## Data records
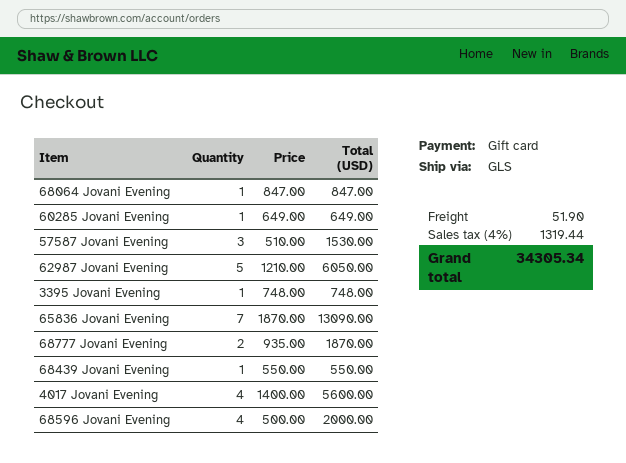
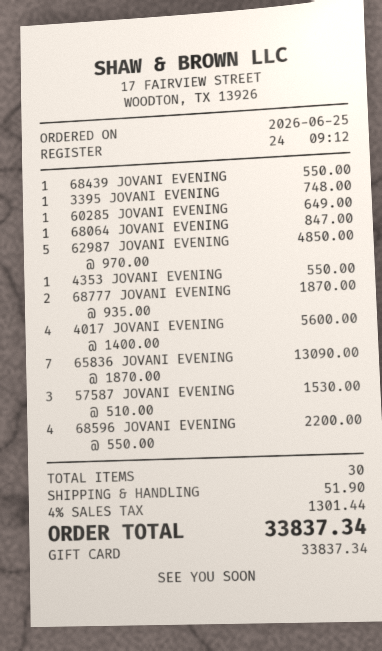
62987 Jovani Evening: 5 x 1210.00 = 6050.00 -> 5 x 970.00 = 4850.00
68596 Jovani Evening: 4 x 500.00 = 2000.00 -> 4 x 550.00 = 2200.00
4353 JOVANI EVENING: none -> 1 x 550.00 = 550.00
tax: 4% = 1319.44 -> 4% = 1301.44
total: 34305.34 -> 33837.34

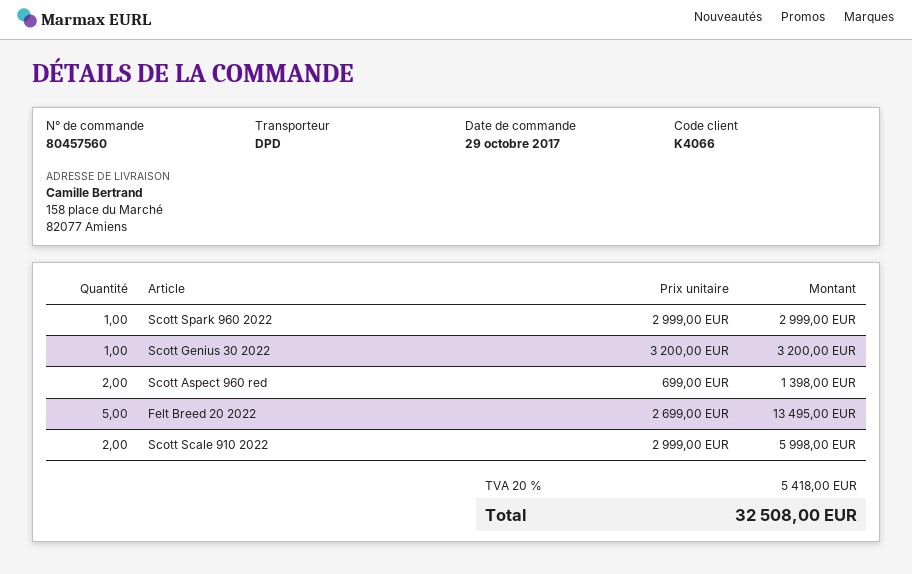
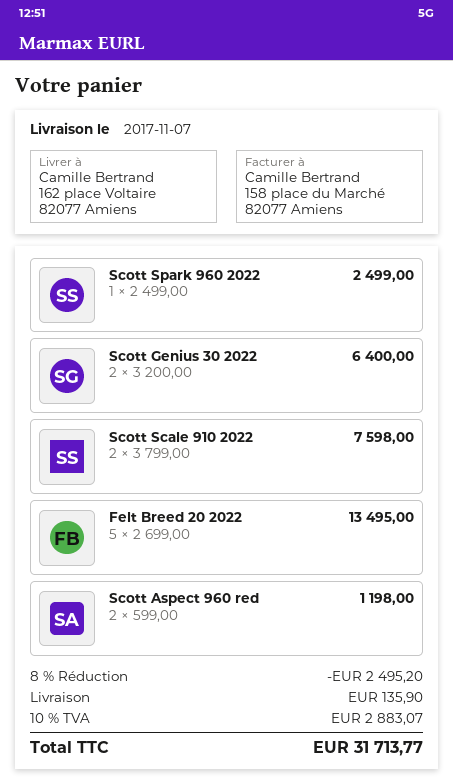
ship to: 158 place du Marché, 82077 Amiens -> 162 place Voltaire, 82077 Amiens
Scott Spark 960 2022: 1 x 2999.00 = 2999.00 -> 1 x 2499.00 = 2499.00
Scott Genius 30 2022: 1 x 3200.00 = 3200.00 -> 2 x 3200.00 = 6400.00
Scott Aspect 960 red: 2 x 699.00 = 1398.00 -> 2 x 599.00 = 1198.00
Scott Scale 910 2022: 2 x 2999.00 = 5998.00 -> 2 x 3799.00 = 7598.00
discount: none -> 8% = 2495.20
shipping: none -> 135.90
tax: 20% = 5418.00 -> 10% = 2883.07
total: 32508.00 -> 31713.77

## What the task requires
The lines to output run from the one containing "Scott Scale 910" to the last line of the entries; give them back exactly.

## Exercise response
Scott Scale 910 2022: 2 x 2999.00 = 5998.00 -> 2 x 3799.00 = 7598.00
discount: none -> 8% = 2495.20
shipping: none -> 135.90
tax: 20% = 5418.00 -> 10% = 2883.07
total: 32508.00 -> 31713.77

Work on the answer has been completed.